Perhaps there are other systems which could have produced those drugs, other than the undeniably cutthroat capitalist system we have today. But any system would have bad incentives and obvious, easy-to-publicize disasters.
Should this not be the job of governments in this situation to find the bad incentives, the market failures, and to patch them; to make it work, to decide which end of the balloon to squeeze?
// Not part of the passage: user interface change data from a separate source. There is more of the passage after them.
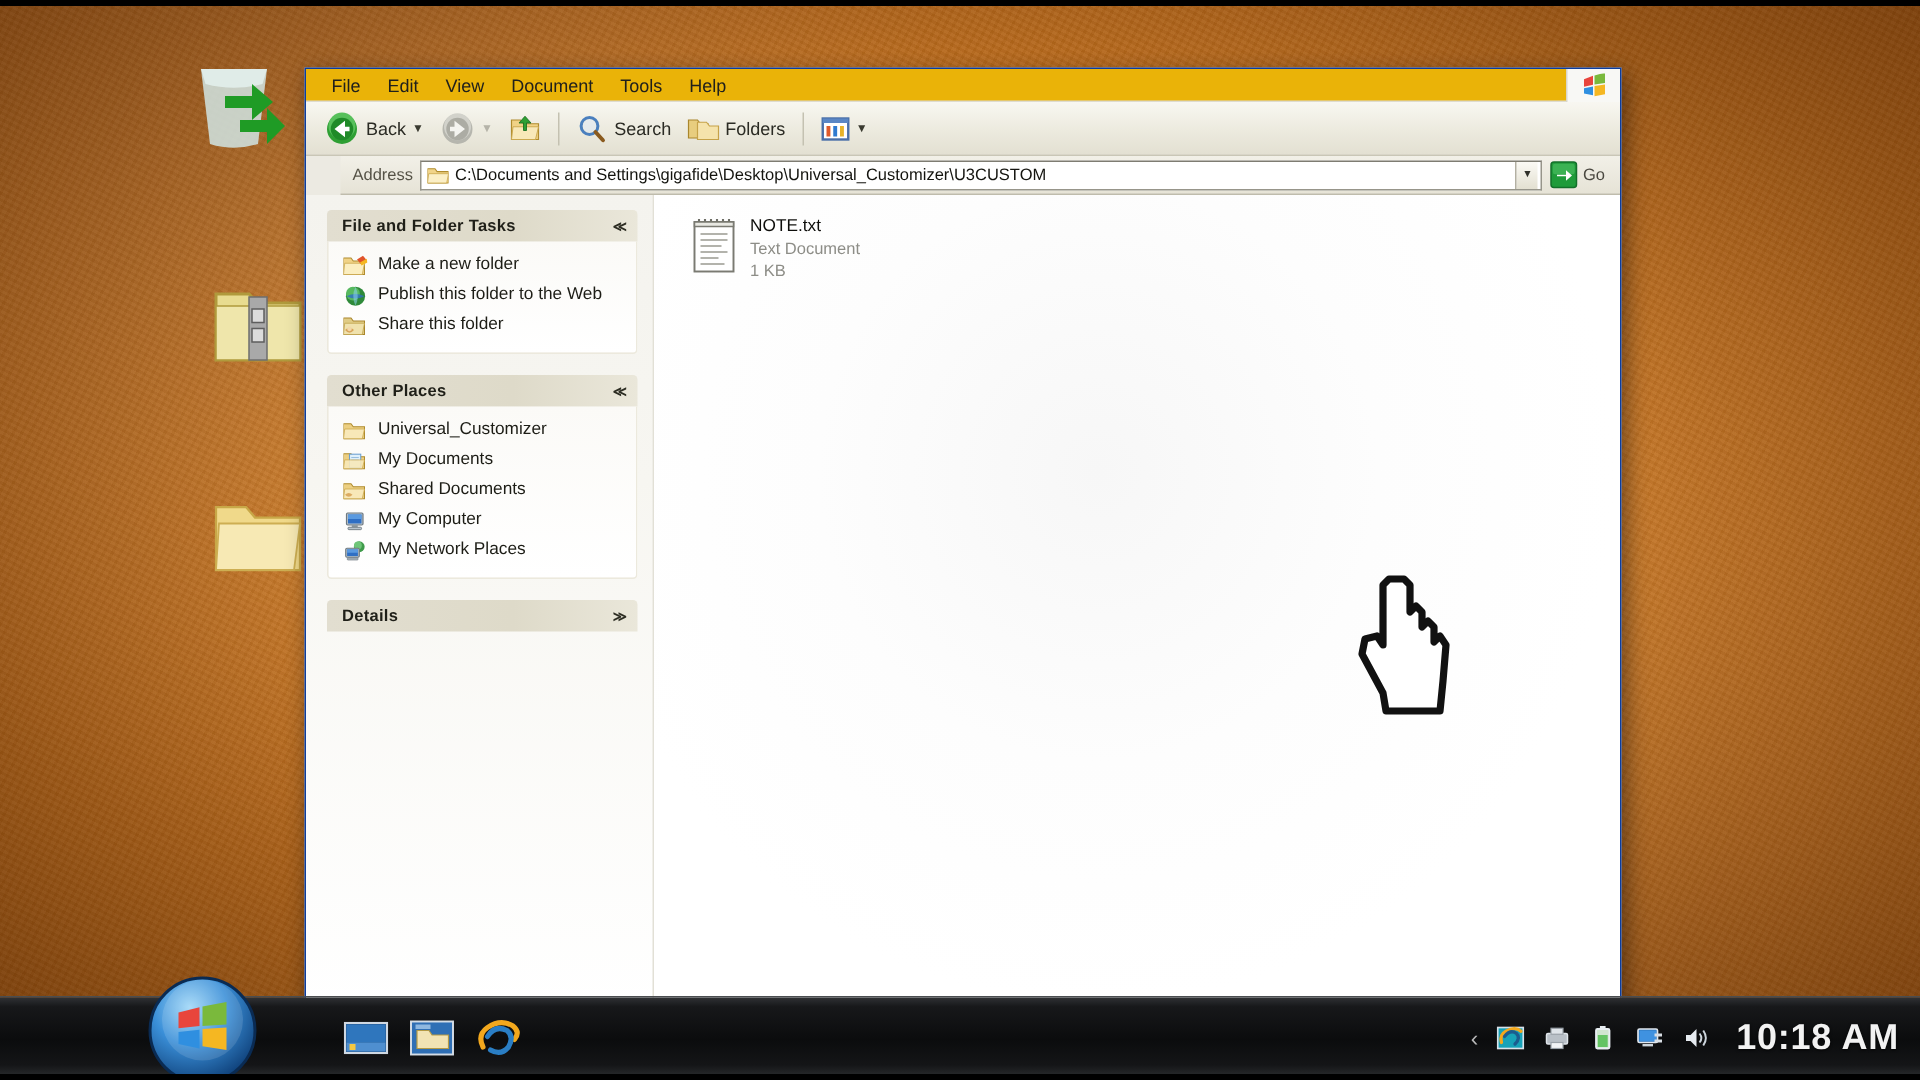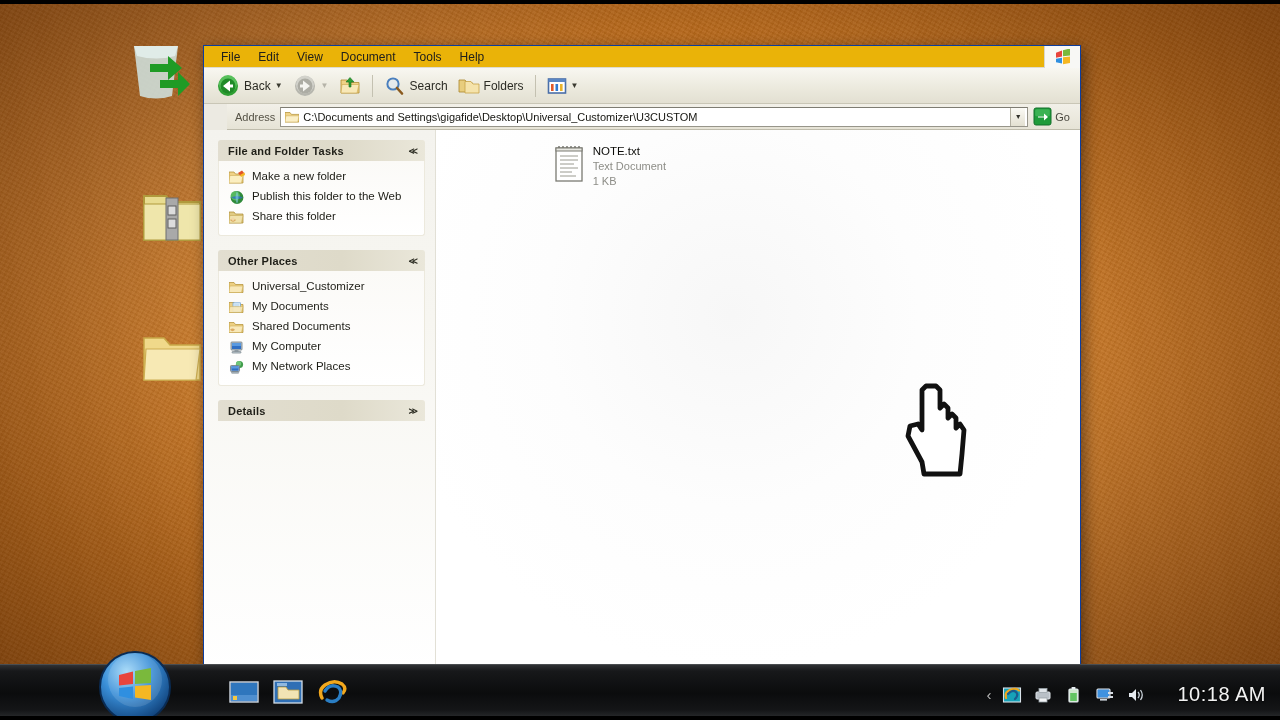--- a/index.html
+++ b/index.html
@@ -148,21 +148,21 @@
   .task-row { display: flex; align-items: flex-start; gap: 7px; padding: 2px 0 2px 4px; }
   .task-icon { width: 16px; height: 15px; flex: 0 0 16px; margin-top: 1px; }
   .task-label { font-size: 11.5px; color: #1d1d16; line-height: 14px; }
 
   
   #filepane {
     flex: 1 1 auto; position: relative; background: #fff;
     background-image: radial-gradient(ellipse at 46% 34%, #f7f7f7 0%, #fdfdfd 38%, #ffffff 70%);
     padding: 12px 0 0 22px;
   }
-  .file-item { display: flex; align-items: flex-start; gap: 6px; width: 210px; padding: 2px; justify-content: flex-end; }
+  .file-item { display: flex; align-items: flex-start; gap: 6px; width: 210px; padding: 2px; }
   .file-icon { width: 34px; height: 40px; flex: 0 0 34px; }
   .file-name { font-size: 11.5px; color: #0d0d0a; line-height: 15px; }
   .file-type { font-size: 11px; color: #8d8d87; line-height: 15px; }
   .file-size { font-size: 11px; color: #8d8d87; line-height: 15px; }
 
   
   #cursor { position: absolute; left: 462px; top: 252px; width: 76px; height: 98px; pointer-events: none; }
 
   
   #taskbar {
@@ -172,22 +172,22 @@
     display: flex; align-items: center;
   }
   #start-orb {
     position: absolute; left: 98px; bottom: -8px; width: 74px; height: 74px; border-radius: 50%;
   }
   #quicklaunch { position: absolute; left: 228px; bottom: 8px; display: flex; gap: 12px; align-items: flex-end; }
   .ql-icon { width: 32px; height: 30px; }
   #tray { position: absolute; right: 14px; bottom: 10px; display: flex; align-items: center; gap: 11px; }
   .tray-icon { width: 20px; height: 20px; }
   #tray-clock {
-    color: #f2f2f2; font-size: 20px; letter-spacing: 0.5px;
-    text-shadow: 0 1px 2px rgba(0,0,0,0.8); margin-left: 20px;
+    color: #f2f2f2; font-size: 24px; letter-spacing: 0.5px;
+    text-shadow: 0 1px 2px rgba(0,0,0,0.8); margin-left: 6px; font-weight: bold;
   }
   #tray-expand { color: #b9b9b9; font-size: 15px; }
 </style>
 </head>
 <body>
 
 <div id="desktop">
   <div id="desk-texture"></div>
   <div id="desk-vignette"></div>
Moving forward…The Indian government, for example, decided a few years ago that it would not accept evergreening any more — it passed a law saying that it would only offer new patents on drugs that were sufficiently different from existing ones.
In 2013, the government won a court case against Novartis, which had tried to get a new patent on a cancer drug, imatinib mesylate — a crystalline version of an existing cancer drug, imatinib. The government said that the new version was no better than the existing one and was simply an attempt to squeeze more money out of the healthcare system.
And this had really worked! You could catch on the argument (as Novartis did) that it will reduce innovation; but the point is you can change the system, change the incentives, encourage the behavior you want, without having to smash the system entirely.
And that is how we can work through disparities of the great divide of the rich and the deprived masses!